THE PROBLEM ▸
Set down the records once more, please, exactly and with the pictures left out.

DATA TO EXAMINE ▸
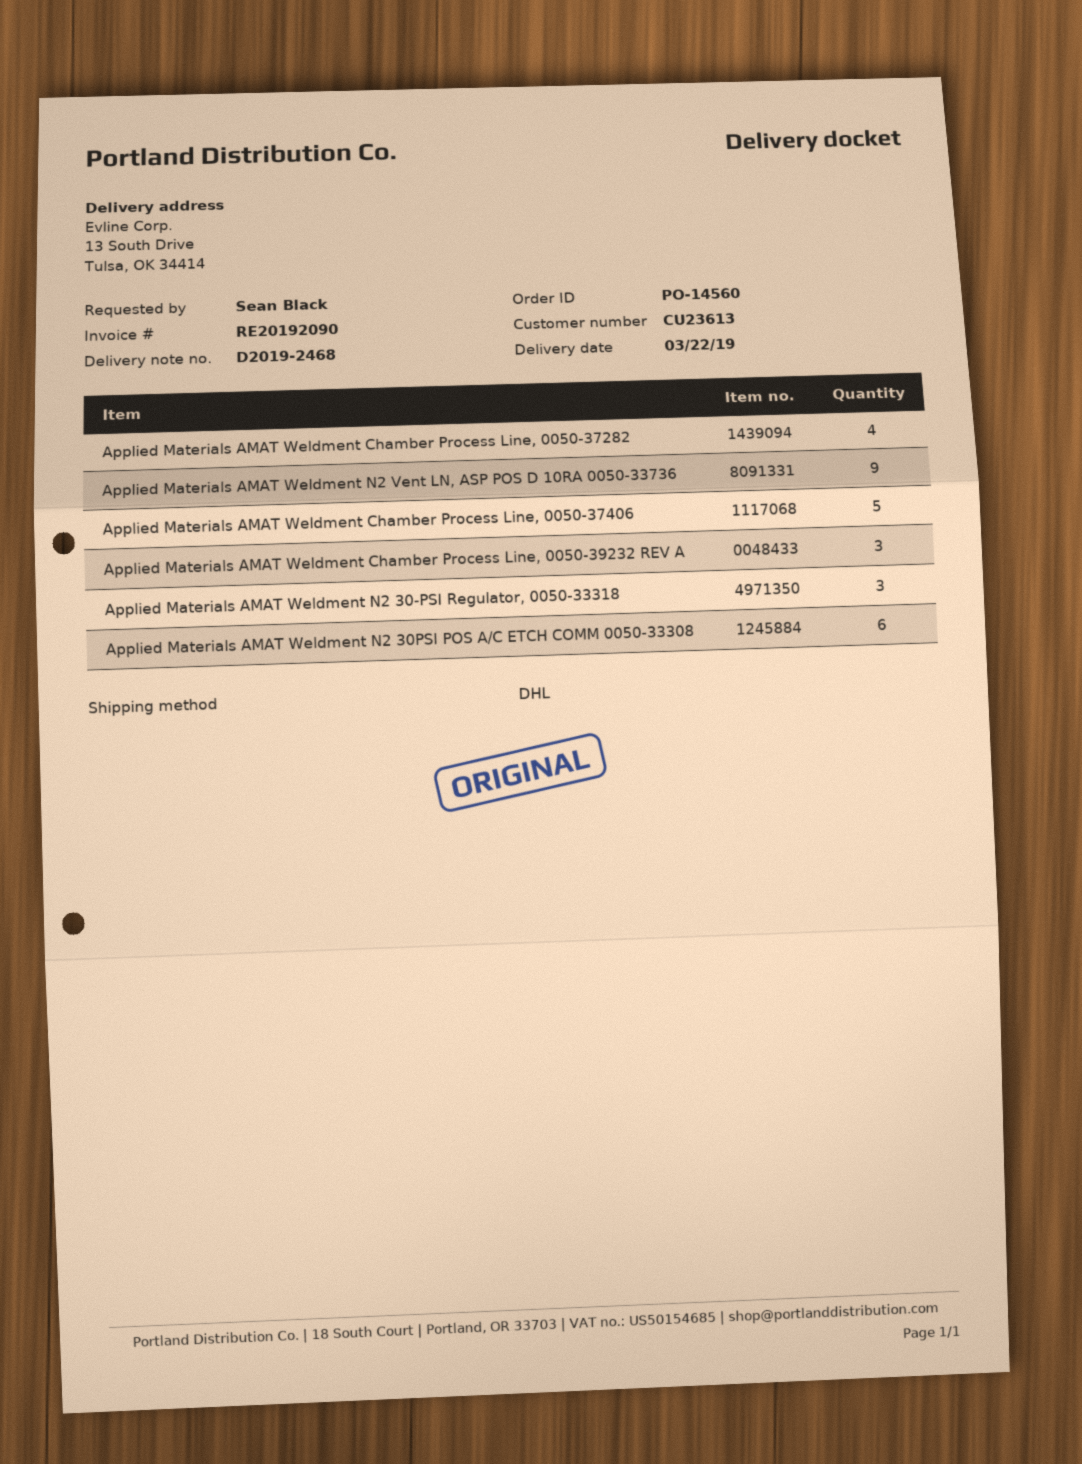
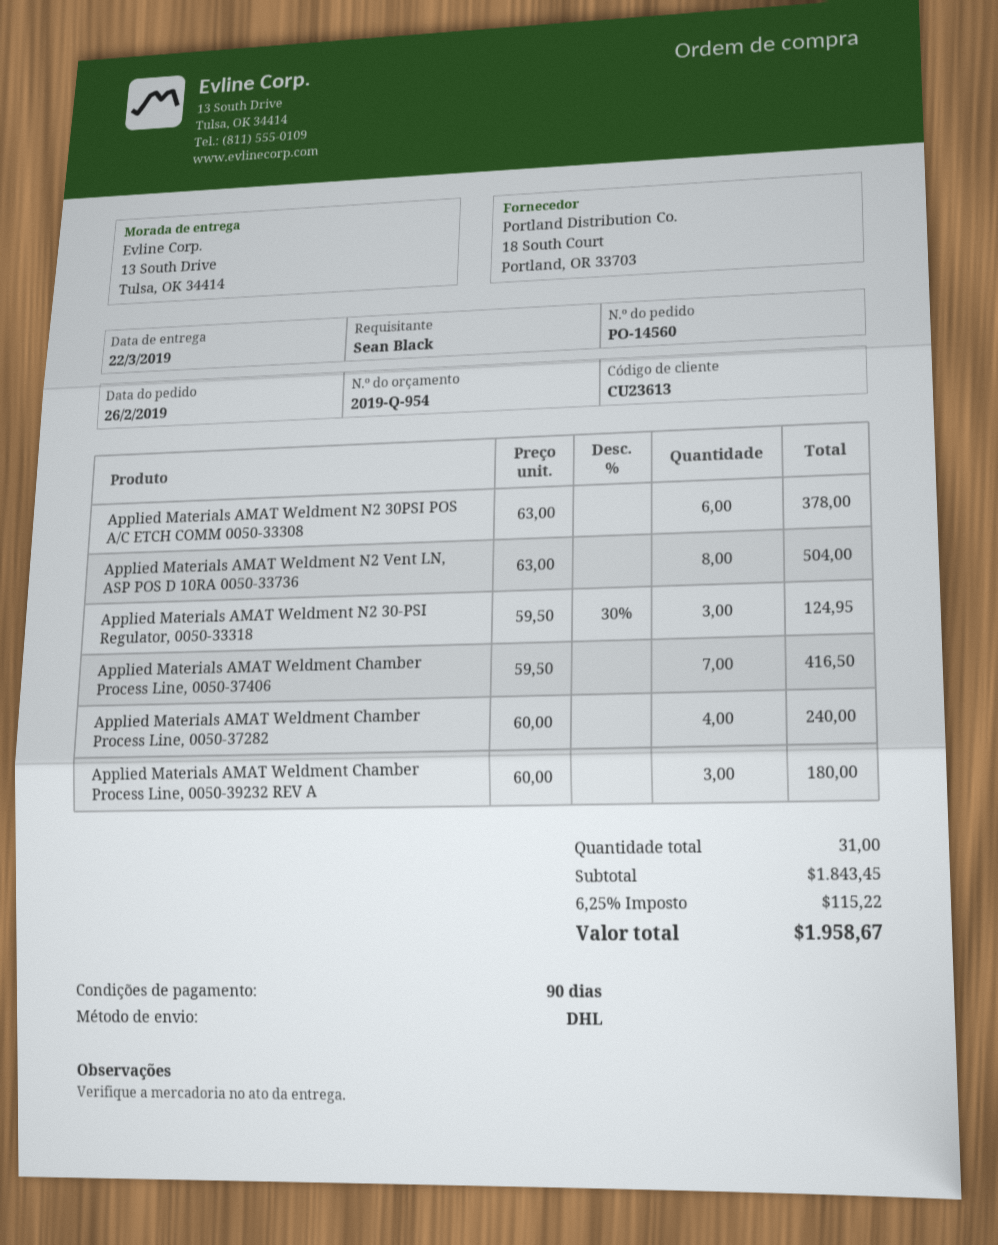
Applied Materials AMAT Weldment N2 Vent LN, ASP POS D 10RA 0050-33736: 9 -> 8
Applied Materials AMAT Weldment Chamber Process Line, 0050-37406: 5 -> 7

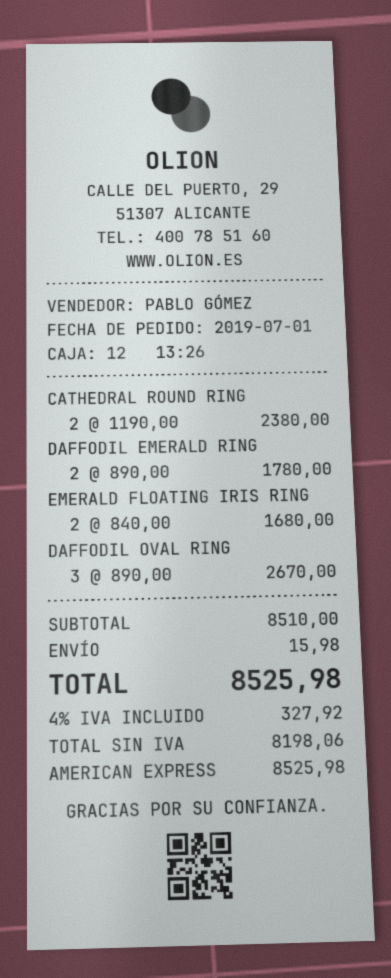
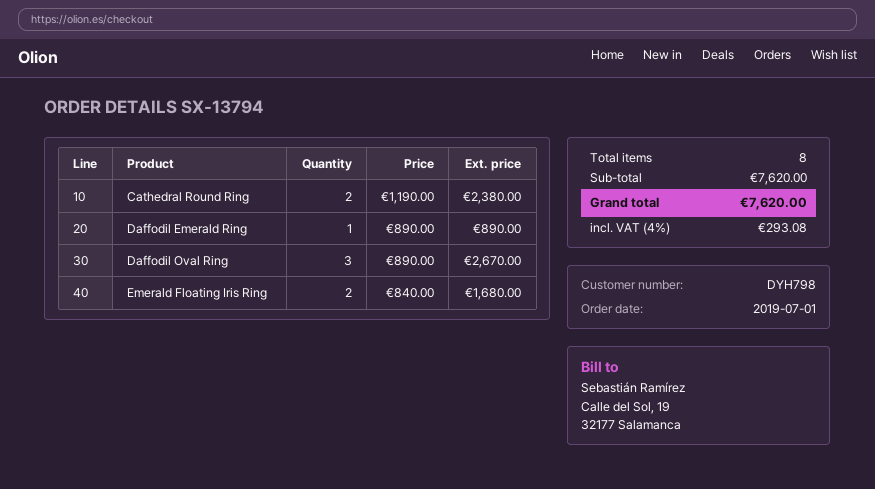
DAFFODIL EMERALD RING: 2 x 890.00 = 1780.00 -> 1 x 890.00 = 890.00
subtotal: 8510.00 -> 7620.00
shipping: 15.98 -> none
tax: 4% = 327.92 -> 4% = 293.08
total: 8525.98 -> 7620.00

TASK SOLUTION ▸
Applied Materials AMAT Weldment N2 Vent LN, ASP POS D 10RA 0050-33736: 9 -> 8
Applied Materials AMAT Weldment Chamber Process Line, 0050-37406: 5 -> 7

DAFFODIL EMERALD RING: 2 x 890.00 = 1780.00 -> 1 x 890.00 = 890.00
subtotal: 8510.00 -> 7620.00
shipping: 15.98 -> none
tax: 4% = 327.92 -> 4% = 293.08
total: 8525.98 -> 7620.00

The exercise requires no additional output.